Nevertheless, the plaintiff cannot survive summary judgment on either of her new theories. "[T]he Due Process Clause generally confers `no affirmative right to governmental aid, even where such aid may be necessary to secure life, liberty or property interests of which the government itself may not deprive the individual.'" Estate of Stevens v. City of Green Bay, 105 F.3d 1169, 1174 (7th Cir. 1997) (citing DeShaney v. Winnebago County Dept. of Social Servs., 489 U.S. 189, 196 (1989)). There are two exceptions, however, where a "special relationship" imposes a duty to protect; (1) where the plaintiff is in government custody, and (2) where the government itself created the danger to the plaintiff. Id. There is no evidence that Mr. Rivera was in custody at any time before medical care was summoned, or that Sergeant Keller (or any of the other police officers) created Mr. Rivera's need for medical care. The plaintiff cites Regalado v. City of Chicago, 140 F. Supp.2d 1009 (N.D.Ill. 1999) (Shadur, J.), for the proposition that "[o]fficers who fail to seek medical care for a man who clearly cannot seek it for himself are subject to liability under Section 1983." Resp. at 12. However, the plaintiff's "helplessness" in Regalado was caused by a beating received at the hands of the very police officers who denied him care. 40 F. Supp.2d at 1015. It is undisputed that Mr. Rivera was shot by Tony Gonzales, not by Chicago police officers. The plaintiff argues that there was no telephone in the Rodriguez home, but this was also not attributable to any actions of the police. Mr. Rivera's helplessness was not caused by any of the defendants, and he was not in their custody, so Sergeant Keller had no affirmative duty to provide medical care, even if he was aware that Mr. Rivera desperately needed it. The due process claim fails.
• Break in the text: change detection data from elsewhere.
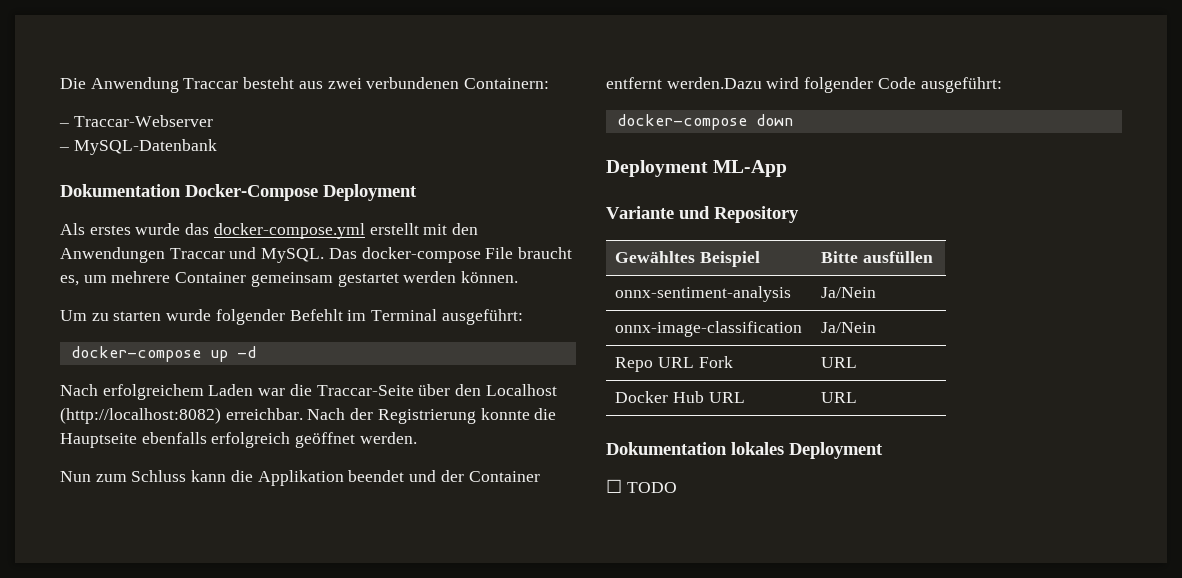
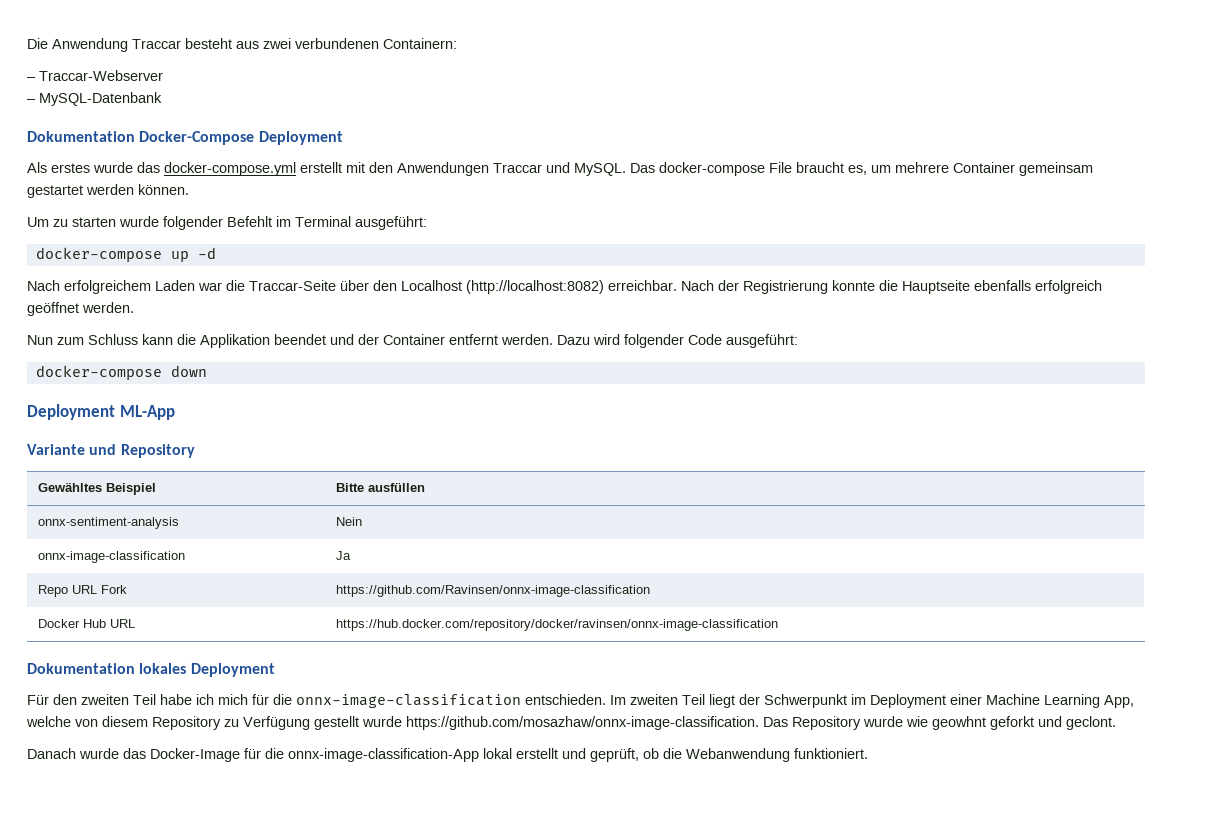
- Nun zum Schluss kann die Applikation beendet und der Container entfernt werden.Dazu wird folgender Code ausgeführt:
+ Nun zum Schluss kann die Applikation beendet und der Container entfernt werden. Dazu wird folgender Code ausgeführt:
- onnx-sentiment-analysis | Ja/Nein
+ onnx-sentiment-analysis | Nein
- onnx-image-classification | Ja/Nein
+ onnx-image-classification | Ja
- Repo URL Fork | URL
+ Repo URL Fork | https://github.com/Ravinsen/onnx-image-classification
- Docker Hub URL | URL
+ Docker Hub URL | https://hub.docker.com/repository/docker/ravinsen/onnx-image-classification
- ☐ TODO
+ Für den zweiten Teil habe ich mich für die onnx-image-classification entschieden. Im zweiten Teil liegt der Schwerpunkt im Deployment einer Machine Learning App, welche von diesem Repository zu Verfügung gestellt wurde https://github.com/mosazhaw/onnx-image-classification. Das Repository wurde wie geowhnt geforkt und geclont.
+ Danach wurde das Docker-Image für die onnx-image-classification-App lokal erstellt und geprüft, ob die Webanwendung funktioniert.

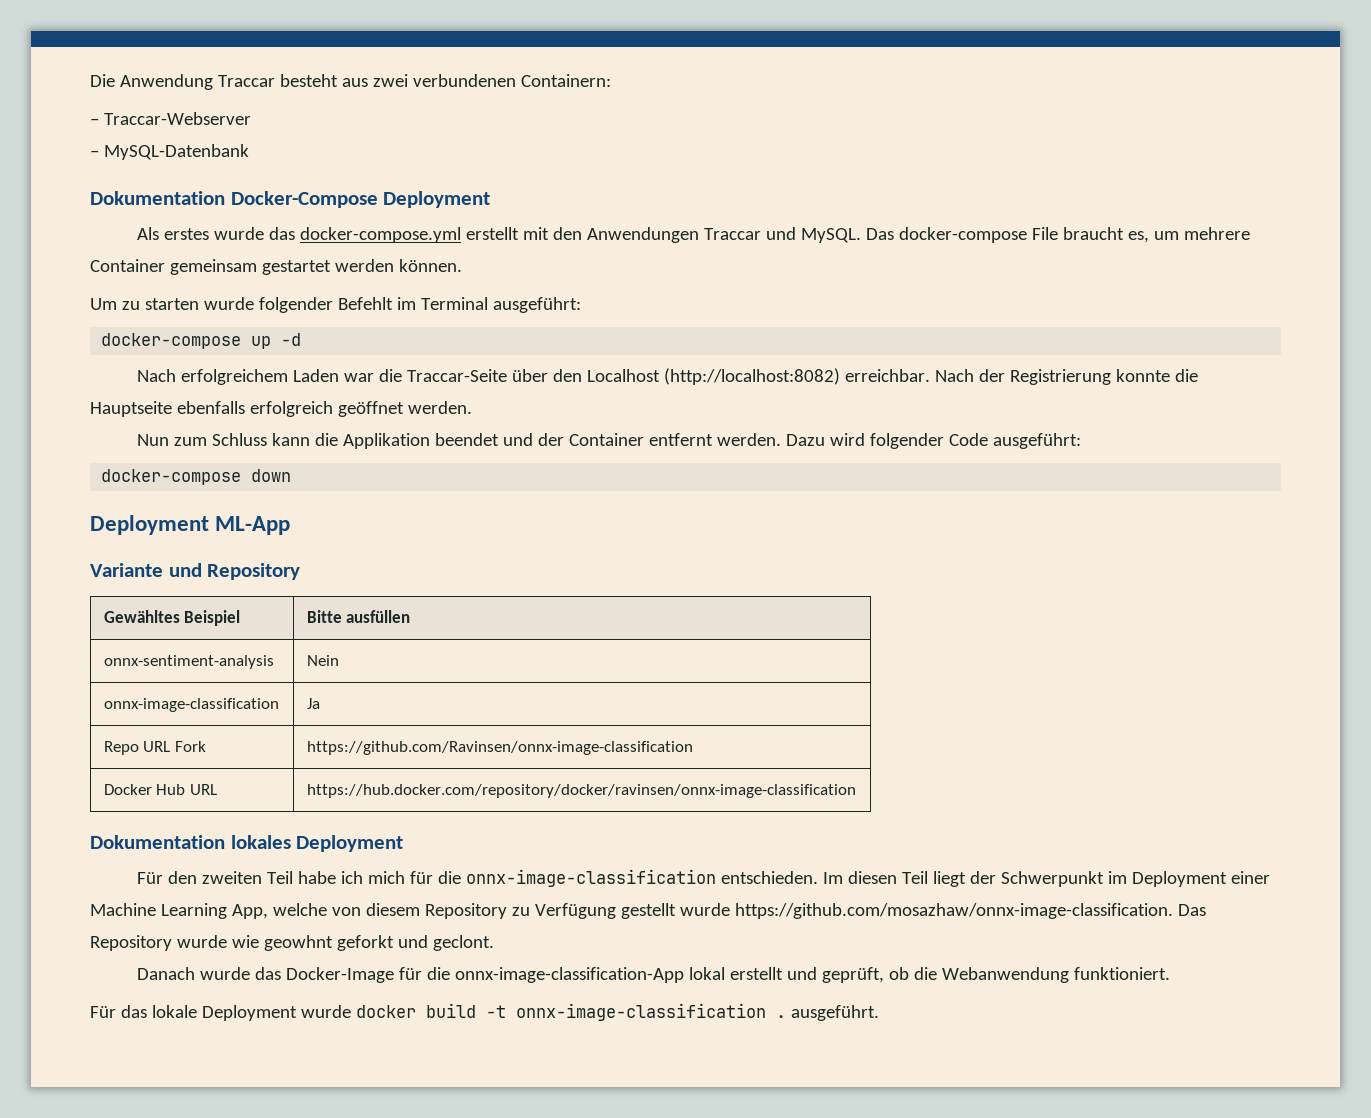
- Im zweiten Teil liegt der Schwerpunkt im Deployment einer Machine Learning App, welche von diesem Repository zu Verfügung gestellt wurde https://github.com/mosazhaw/onnx-image-classification. Das Repository wurde wie geowhnt geforkt und geclont.
+ Im diesen Teil liegt der Schwerpunkt im Deployment einer Machine Learning App, welche von diesem Repository zu Verfügung gestellt wurde https://github.com/mosazhaw/onnx-image-classification. Das Repository wurde wie geowhnt geforkt und geclont.
+ Für das lokale Deployment wurde docker build -t onnx-image-classification . ausgeführt.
The Supreme Court has recently acknowledged that a plaintiff may bring an equal protection claim as a "class of one," without regard to protected-class status, where the plaintiff "has been intentionally treated differently from others similarly situated and . . . there is no rational basis for the difference in treatment." Village of Willowbrook v. Olech, 528 U.S. 562, 564 (2000). Although the Court declined to consider whether the defendant's subjective motivation was relevant, the Court held that the allegation that the disparate treatment was "irrational and wholly arbitrary" stated a claim for denial of equal protection. Id. at 565. The Seventh Circuit has since interpreted "class of one" claims under § 1983 to require the plaintiff to "present evidence that the defendant deliberately sought to deprive him of the equal protection of the laws for reasons of a personal nature unrelated to the duties of the defendant's position." Hilton v. City of Wheeling, 209 F.3d 1005, 1008 (7th Cir. 2000). In other words, the plaintiff must show that "the cause of the differential treatment of which the plaintiff complains was a totally illegitimate animus toward the plaintiff by the defendant." Id. "Ill will must be the sole cause of the complained-of action. A showing of `uneven law enforcement,' standing alone, will not suffice." Albiero v. City of Kankakee, 246 F.3d 927, 932 (7th Cir. 2001) (citations omitted).

The "class of one" claim fails because there is no evidence of differential treatment by Sergeant Keller, the only remaining individual defendant. See Sanville v. McCaughtry, 266 F.3d 724, 740 (7th Cir. 2001) ("Section 1983 creates a cause of action based upon personal liability and predicated upon fault."). Although Sergeant Keller admits that he did not summon medical care for Mr. Rivera, the plaintiff has not pointed to any evidence, nor could I find any in the record, to suggest that Sergeant Keller was the officer who called for the first two ambulances. There is no evidence of differential treatment by Sergeant Keller.